The reply to the records below should contain exactly the lines from the line with "- 2. Utilize" through the line with "tarefas e notas", and nothing besides.

══ Data provided

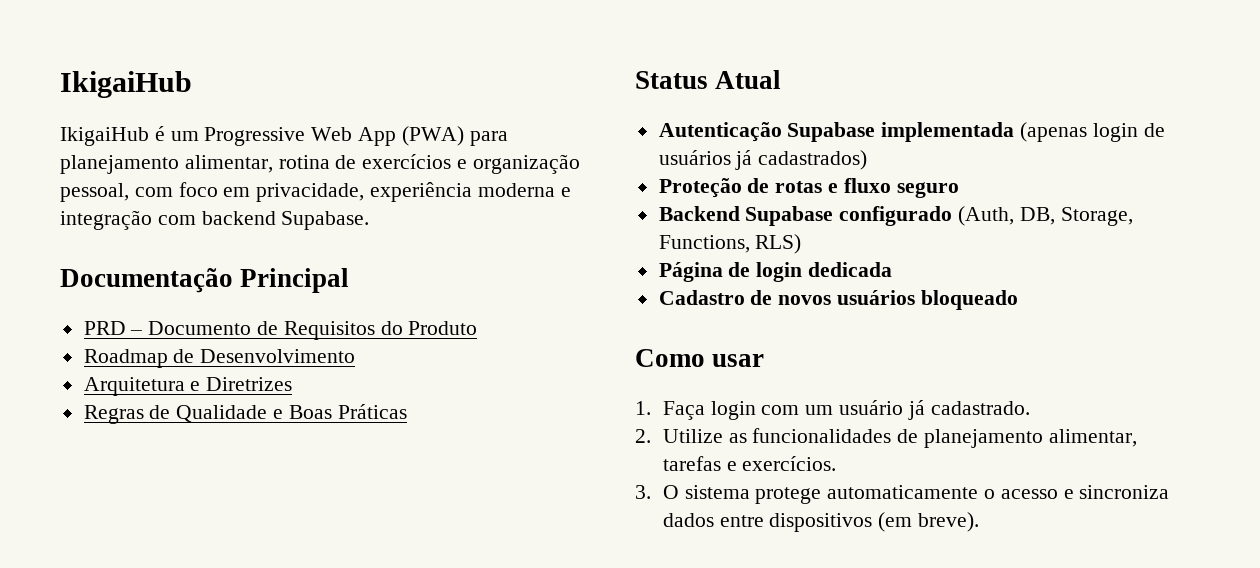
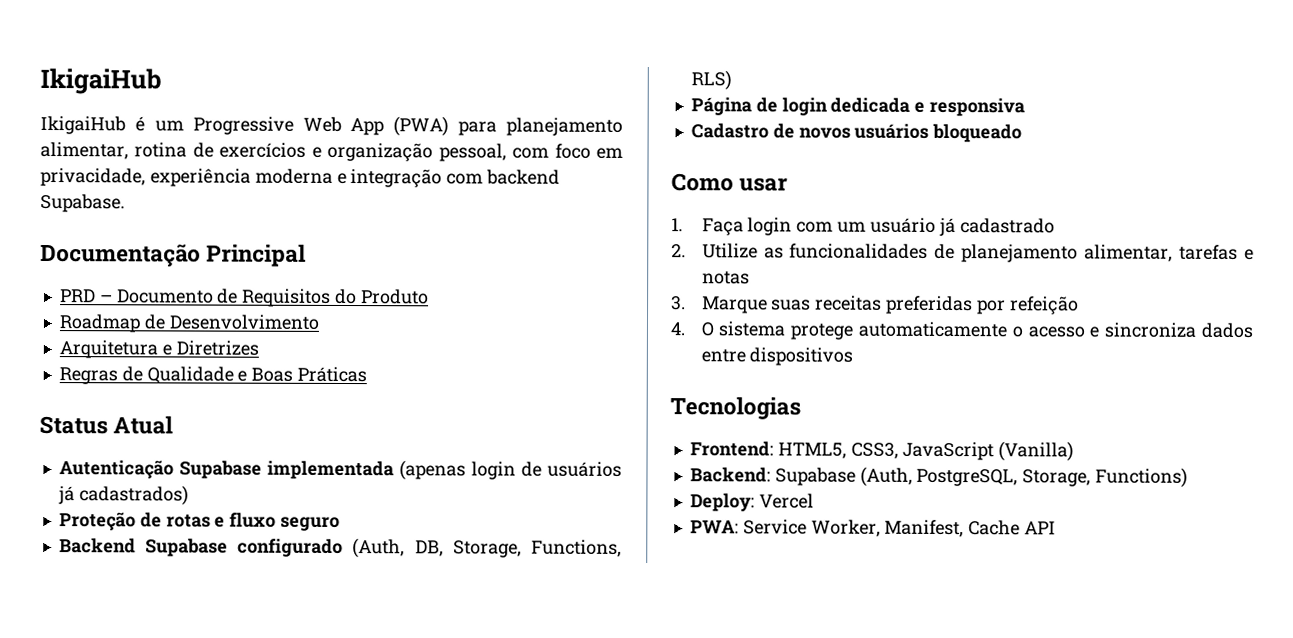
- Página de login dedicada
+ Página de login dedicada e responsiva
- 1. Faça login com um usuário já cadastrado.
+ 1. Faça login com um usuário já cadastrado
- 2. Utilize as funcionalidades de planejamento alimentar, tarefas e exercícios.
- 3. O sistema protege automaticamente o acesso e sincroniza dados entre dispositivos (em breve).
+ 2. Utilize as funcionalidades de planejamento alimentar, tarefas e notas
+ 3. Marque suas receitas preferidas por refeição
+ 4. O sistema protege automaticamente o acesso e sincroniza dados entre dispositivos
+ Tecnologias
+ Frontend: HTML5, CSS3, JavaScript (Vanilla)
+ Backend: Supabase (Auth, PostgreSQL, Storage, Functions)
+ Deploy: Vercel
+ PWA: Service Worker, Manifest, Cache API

════

**Answer space:**
- 2. Utilize as funcionalidades de planejamento alimentar, tarefas e exercícios.
- 3. O sistema protege automaticamente o acesso e sincroniza dados entre dispositivos (em breve).
+ 2. Utilize as funcionalidades de planejamento alimentar, tarefas e notas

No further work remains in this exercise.